Informed consent: children born EP/ELBW

Eligible families will be contacted by telephone by investigator-KLC in either term 3 2019 (if the child will be 3 years corrected age by 7 October 2019) or in term 4 2019 (if the child will be 3 years corrected age by 29 January 2020). A screening process will ensure children fulfil eligibility criteria. Motor skills will not be reassessed as part of the recruitment process. If a child has a medical condition that may preclude participation in the study, the child’s general practitioner (GP) or paediatrician will be contacted (with parental consent) to gain approval to participate. Families will be provided with written information in the form of a plain language participant information and consent form (online supplementary material S1: parent information and consent form), as well as verbal information from a member of the research team. If parents agree to be involved in the study, they will be asked to sign this consent form. Participants may withdraw from the study at any time. This intervention is designed to promote PA participation and does not replace physiotherapy, therefore, this trial places no restrictions on concurrent therapy (eg, physiotherapy) children access throughout the intervention.
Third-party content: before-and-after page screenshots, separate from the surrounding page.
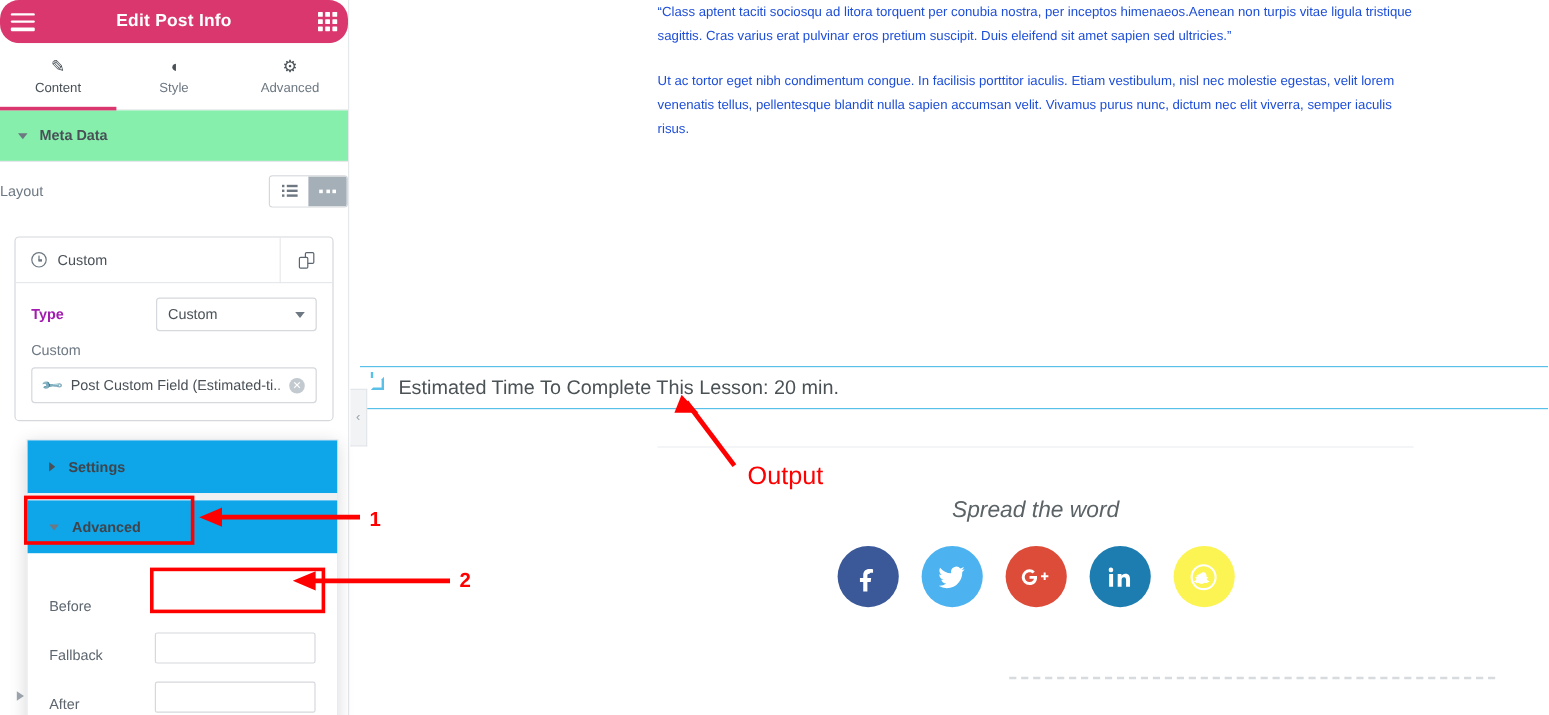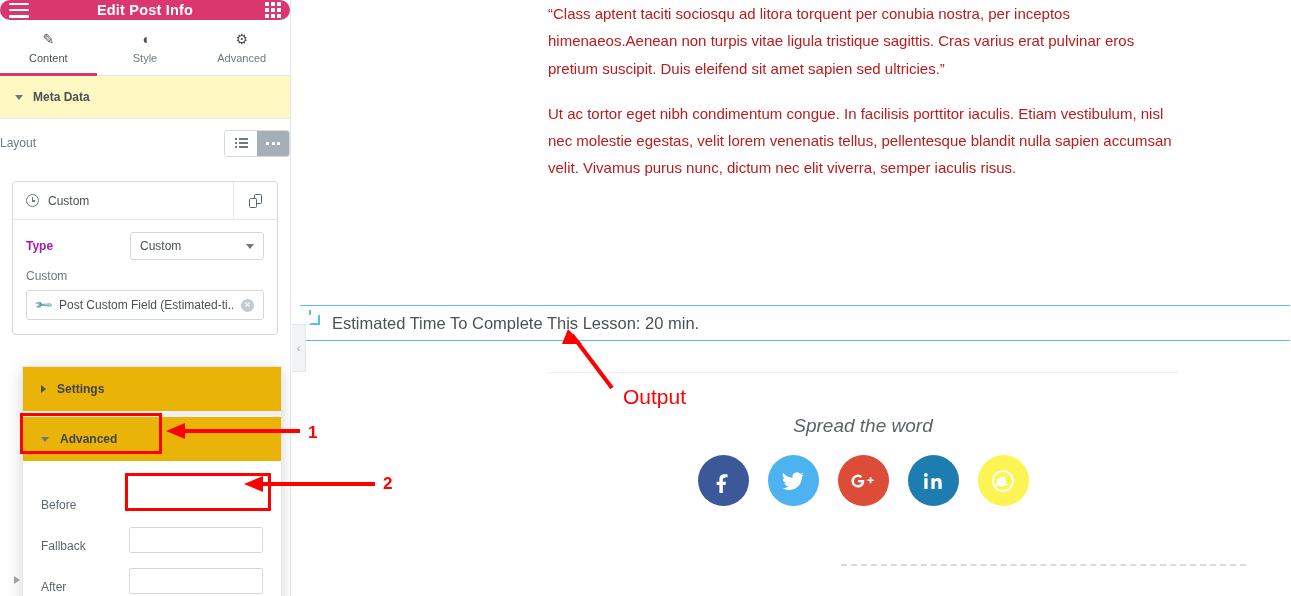"Edit Post Info" #panel-header { height: 20px -> 36px }
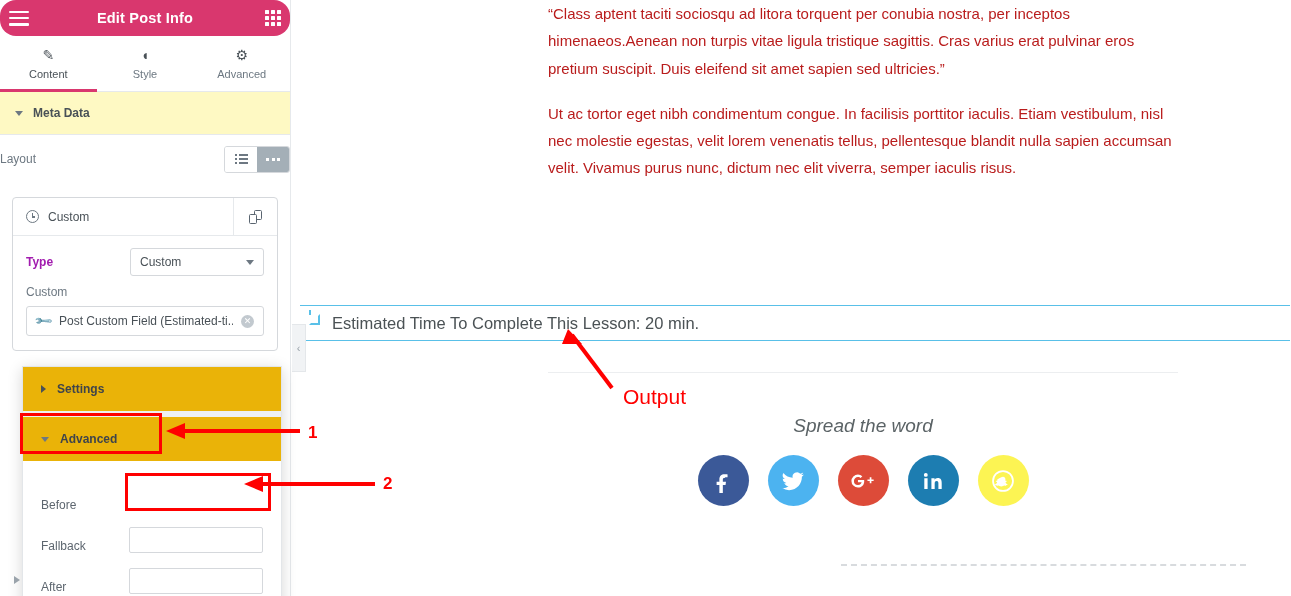"“Class aptent taciti sociosqu ad" .post-body p { color: #b91c1c -> #1d4ed8; font-size: 15px -> 11px }
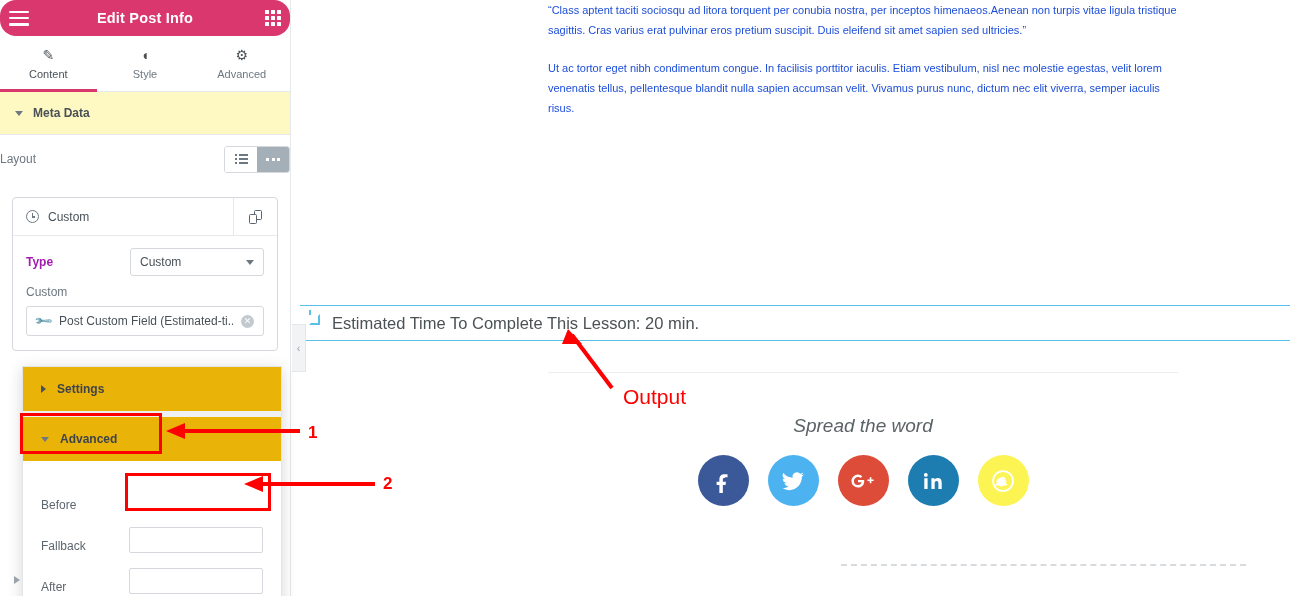"Meta Data" .section-head { background: #fef9c3 -> #86efac }
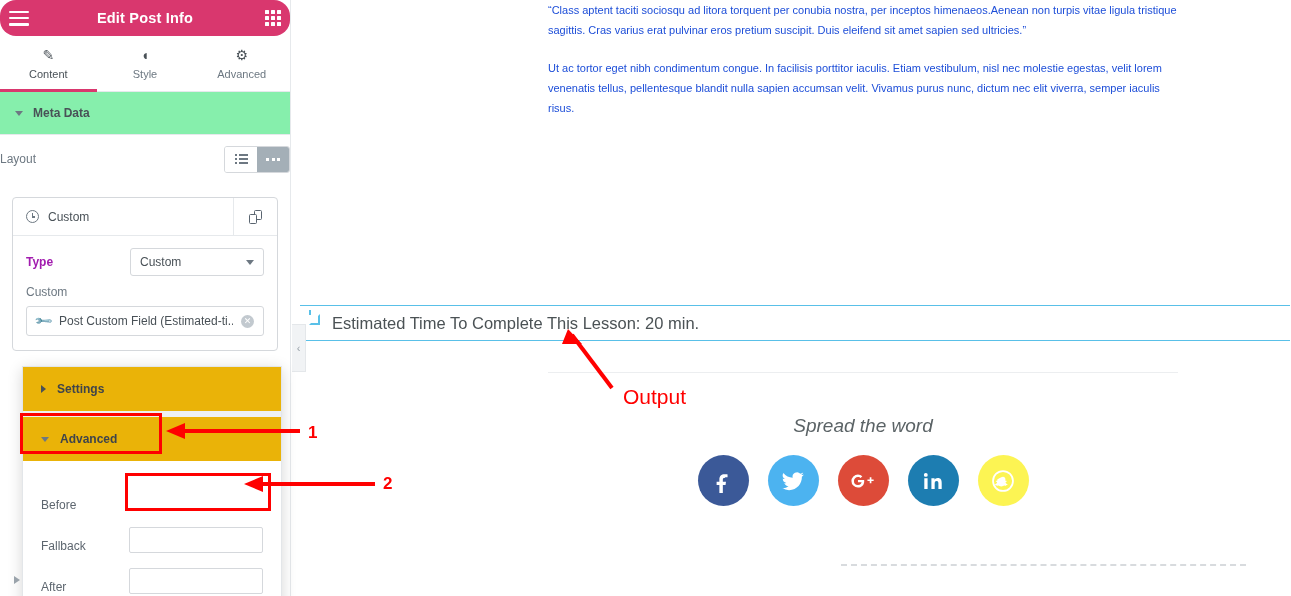"Settings" .pp-sec { background: #eab308 -> #0ea5e9 }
Eligibility criteria: dance teachers

Preschool dance teachers in metropolitan Melbourne will be eligible for participation.

Inclusion criteria

Dance teachers must:

  1. Be teaching a preschool dance class.

  2. Be able to attend a training session at MCRI.

  3. Have a valid working with children (WWC) check.

  4. Have a valid first aid certificate (or have a staff member in the studio who is the designated first aider).

Exclusion criteria

Dance classes must not:

  1. Be outside 100 km radius of MCRI.

  2. Be conducted in a language other than English.

Recruitment: dance teachers

Dance schools and teachers across metropolitan Melbourne will be approached via email or telephone (contact details of dance schools are publicly available). Dance teachers will be provided with written and verbal information about the study and encouraged to ask questions. Eligibility will be confirmed via telephone screening. Due to Melbourne’s large geographical area, we estimate 8–10 dance teachers will be recruited to enable dance classes to be within an acceptable distance for the participating families.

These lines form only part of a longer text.